Esta divergencia se ha convertido en un espejo que refleja las alianzas y divisiones políticas en el mundo islámico. El ejemplo más destacado es la disputa entre Arabia Saudita e Irán. En la mayoría de los casos, el inicio del Ramadán en Teherán y Riad no coincide, debido a las tensiones políticas y diferencias doctrinales entre suníes y chiítas, y al deseo de cada Estado de gestionar sus asuntos religiosos según sus propias referencias.
En los demás Estados árabes del Golfo, todos los cuales son miembros del Consejo de Cooperación del Golfo, hay una clara convergencia en las fechas para el inicio del Ramadán, y la mayoría de estos países comienzan el ayuno el mismo día.
Este alineamiento está vinculado a la cercanía política y doctrinal entre ellos, así como a la existencia de organismos religiosos compartidos o afines que coinciden en su interpretación de los avistamientos lunares y los cálculos astronómicos.
Líbano
La diversidad sectaria hace que el panorama en el Líbano sea aún más complejo y muestra cómo la política y la religión pueden estar profundamente entrelazadas en un país que cubre menos de 10.000 kilómetros cuadrados.
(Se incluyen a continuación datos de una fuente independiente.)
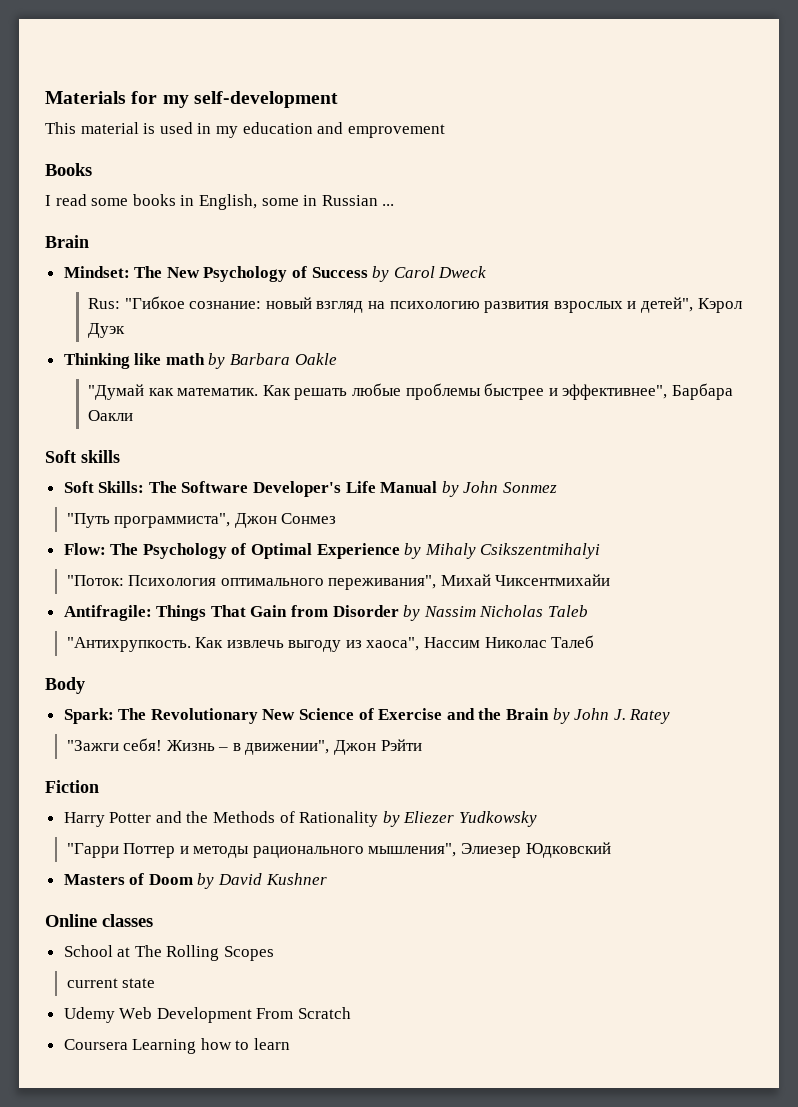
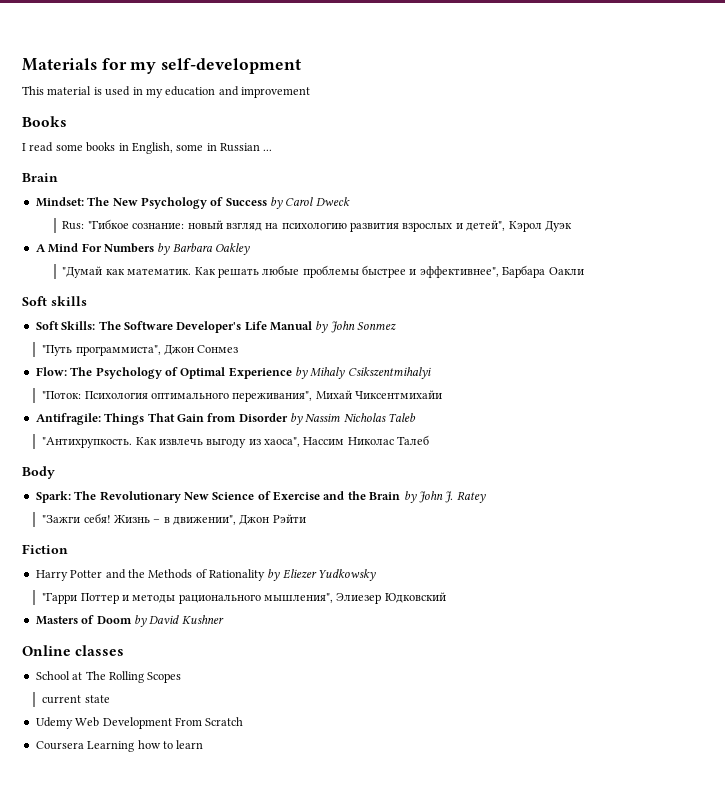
[347,124,445,138] emprovement -> [241,87,310,98] improvement
[63,353,205,369] Thinking like math -> [35,243,154,253] A Mind For Numbers
[294,353,337,365] Oakle -> [215,243,250,255] Oakley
Este pequeño país alberga 18 comunidades religiosas, las más destacadas son sunitas, chiítas, drusos y cristianos de diversas denominaciones.
Cuando se trata del Ramadán, los musulmanes suníes suelen seguir el anuncio oficial de Arabia Saudita. Sin embargo, una parte de la comunidad chiita que no suscribe la doctrina iraní del velayat-e faqih, sigue las recomendaciones de la oficina de Sayyed Mohammad Hussein Fadlallah, que se basan en cálculos astronómicos.
Otra parte, formada por la base de apoyo de Hezbollah, sigue el calendario de la República Islámica en Teherán. Esto a veces lleva a diferentes fechas de inicio y finalización del ayuno dentro de la misma ciudad, pueblo o incluso hogar.
Esta divergencia en un país tan pequeño ofrece una prueba más de cómo la política puede superponerse a la religión.
Las decisiones religiosas en el Líbano a menudo se cruzan con divisiones políticas, ya que cada secta representa intereses específicos y tiene sus propios partidos y autoridades religiosas. Como resultado, determinar el inicio del Ramadán se convierte en una cuestión que va más allá de simplemente observar la media luna y, en cambio, refleja los equilibrios políticos dentro del estado.
La región del Magreb
En el norte de África, existe una clara variación en el inicio del Ramadán entre los países vecinos, particularmente Túnez, Argelia y Marruecos.
Por ejemplo, Túnez y Argelia suelen anunciar el comienzo del mes a la misma hora y el ayuno el mismo día. Esto se atribuye a su proximidad geográfica y cultural, a decisiones jurisprudenciales similares y a entendimientos políticos y relaciones diplomáticas estables entre ellos. Por el contrario, y a pesar de compartir la misma zona geográfica y la misma escuela de jurisprudencia Maliki con sus dos vecinos, Marruecos tiene desde hace tiempo la costumbre de anunciar el inicio del mes de ayuno en un momento diferente.
Esto se debe a varios factores entrelazados, empezando por las disputas históricas y políticas entre Marruecos y Argelia, en particular sobre la cuestión del Sáhara Occidental y la frontera terrestre que ha estado cerrada entre los dos países durante décadas.
Históricamente, la región no ha estado libre de casos excepcionales que agregaron otra dimensión política. El difunto líder libio Muammar Gaddafi, que fue derrocado por un levantamiento popular en 2011, solía declarar el inicio del mes sagrado un día antes que la mayoría de los países árabes.